It turned out to be this one here: https://github.com/rbgirshick/py-faster-rcnn/issues/2. Most likely the GPU
architecture I compiled Caffe against did not match my installed GPU.


Regards
Simon

Andrew Hundt

unread,
Feb 28, 2016, 6:08:54 PM2/28/16
to Evan Shelhamer, Simon Bächler, Caffe Users
On Sun, Feb 28, 2016 at 3:20 PM, Evan Shelhamer <evan.sh...@gmail.com> wrote:
Hi Andrew,

I authored the El Capitan fixes because I ran into trouble myself. However I haven't encountered any issues with the latest boost (1.60) in running Caffe + pycaffe.

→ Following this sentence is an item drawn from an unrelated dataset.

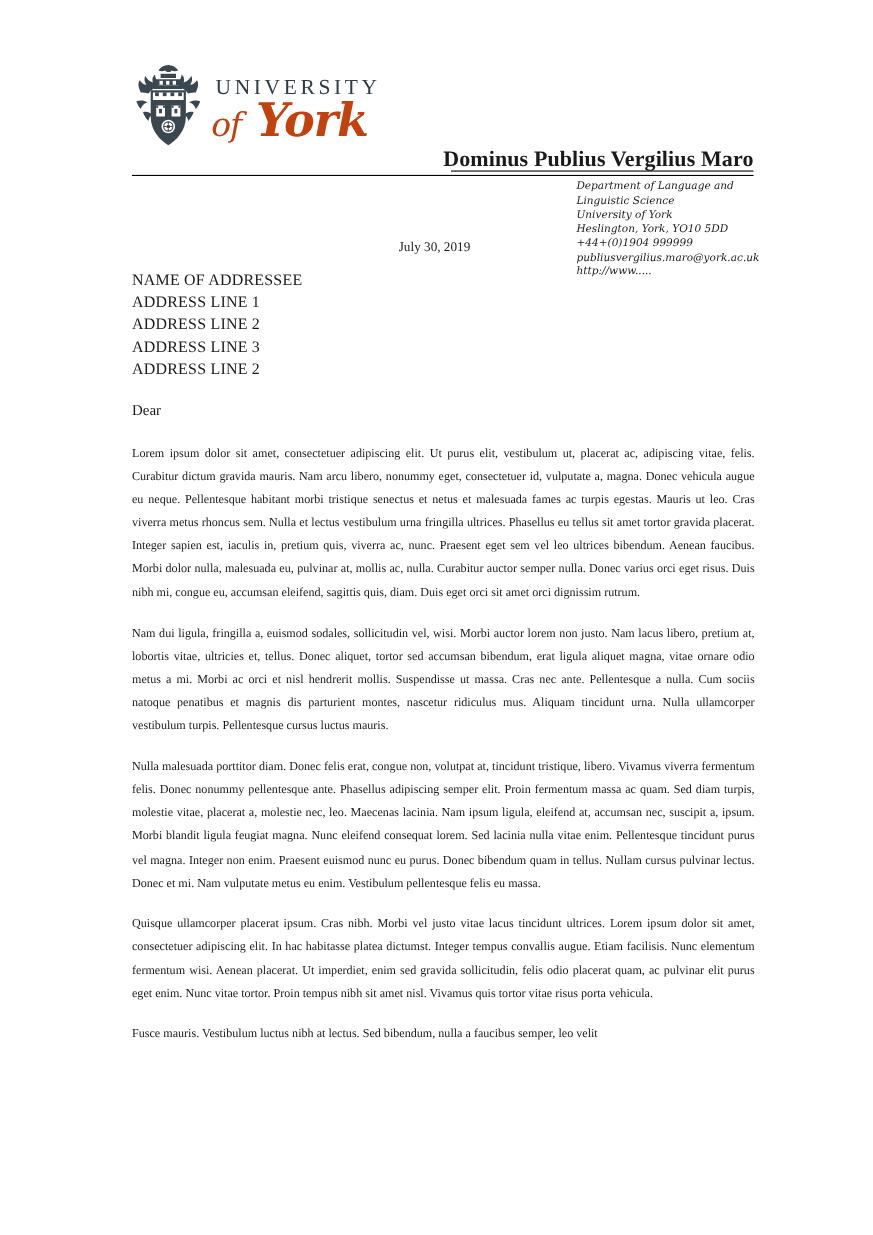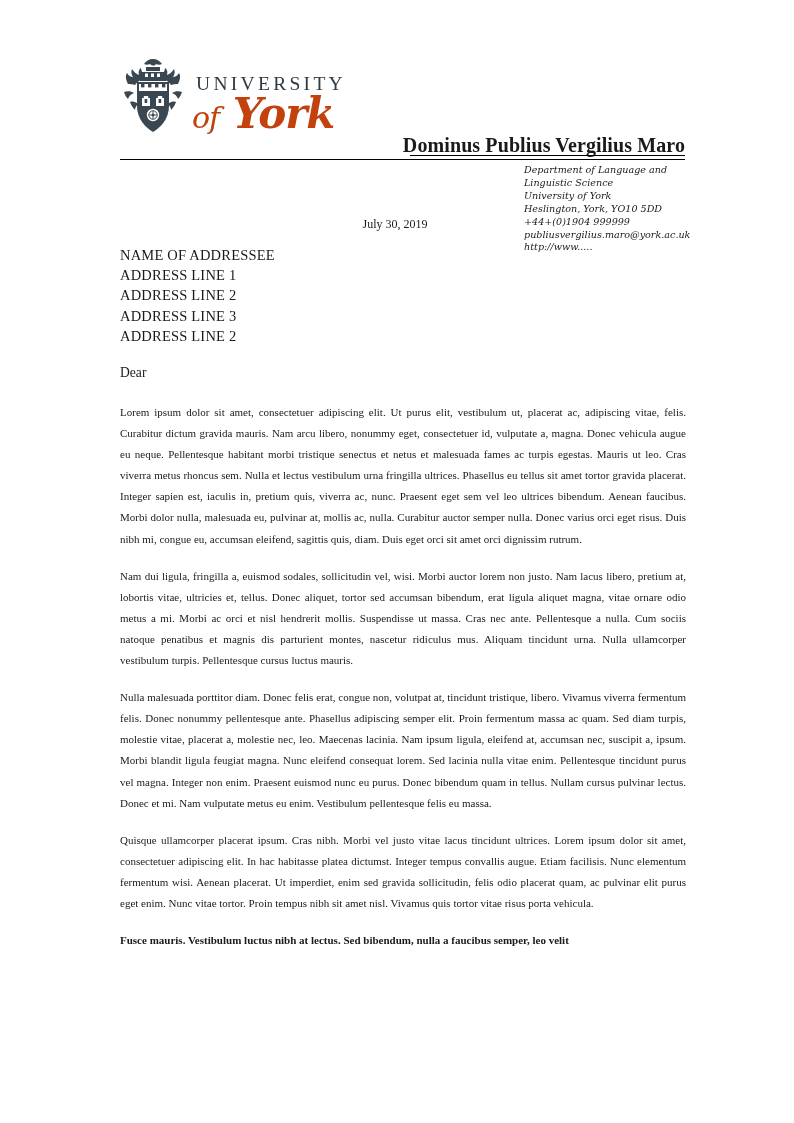"UNIVERSITY" .logo-block { align-items: flex-end -> center }
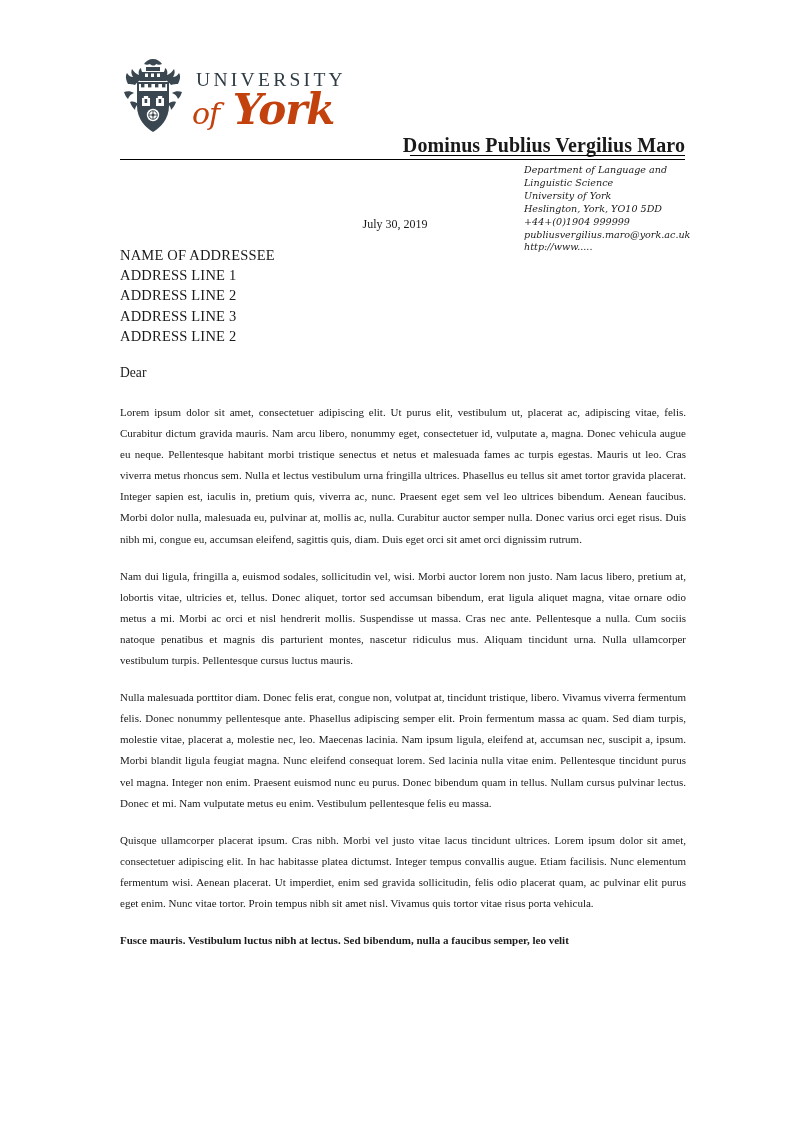"Fusce mauris. Vestibulum luctus nibh" .body-copy p:last-child { font-weight: bold -> none }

Did you build from source with python as directed in the OS X install guide?

While I did go through those instructions, unfortunately they are missing lots of steps that are commonly encountered. The instructions that got me through many of the other additional steps I needed are at the following link, even though they are slightly out of date:
 
Another common issue is to build/link against one Python (say homebrew) but then try to import caffe into another Python (like the included system Python). I'm suspicious since eclipse is the parent process in your trace... have you tried importing from python/ipython itself?

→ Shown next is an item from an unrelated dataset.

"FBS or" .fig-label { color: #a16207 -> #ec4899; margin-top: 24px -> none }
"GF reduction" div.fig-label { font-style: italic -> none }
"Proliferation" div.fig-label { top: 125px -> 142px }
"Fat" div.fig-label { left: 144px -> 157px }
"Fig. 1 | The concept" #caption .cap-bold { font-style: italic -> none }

I’m familiar with that sort of issue, had to deal with them 6 months ago when I was first setting up python to run with OpenCV. I’ve verified that the same eval.py is able to import numpy and cv2 successfully.
 
In particular I have not applied the patch in #3575 -- I would like to understand why some seem to need it.

Unfortunately my problem seems to be separate from this one since I’m continuing to experiencing crashes. 

I’ve had to deal with the build/link problems in the past when I was getting things to run with opencv, I know eclipse is configured correctly (I’m using pydev), plus I run into the same problem when I simply run “python eval.py”.

However, I did have at least one mistake. I ran the following:
± python2-config --include
-I/usr/local/Cellar/python/2.7.11/Frameworks/Python.framework/Versions/2.7/include/python2.7 -I/usr/local/Cellar/python/2.7.11/Frameworks/Python.framework/Versions/2.7/include/python2.7

I then updated my Makefile.config to the following python related paths:

PYTHON_INCLUDE := $(shell python2-config --prefix)/include
PYTHON_LIB := $(shell python2-config --prefix)/lib

# Homebrew installs numpy in a non standard path (keg only)
PYTHON_INCLUDE += $(dir $(shell python -c 'import numpy.core; print(numpy.core.__file__)'))/include
PYTHON_LIB += $(shell brew --prefix numpy)/lib

I’m used to using CMake and some things seem to differ, so is changing the Makefile.config then running:

± make clean; make -j16 all pycaffe

sufficient to rebuild with the new configuration?


Assuming it is, I re-ran the full build as described above, then executed python eval.py supplied with the fcn-32s gist. Unfortunately, I continue to experience essentially the same crash as before, reproduced below.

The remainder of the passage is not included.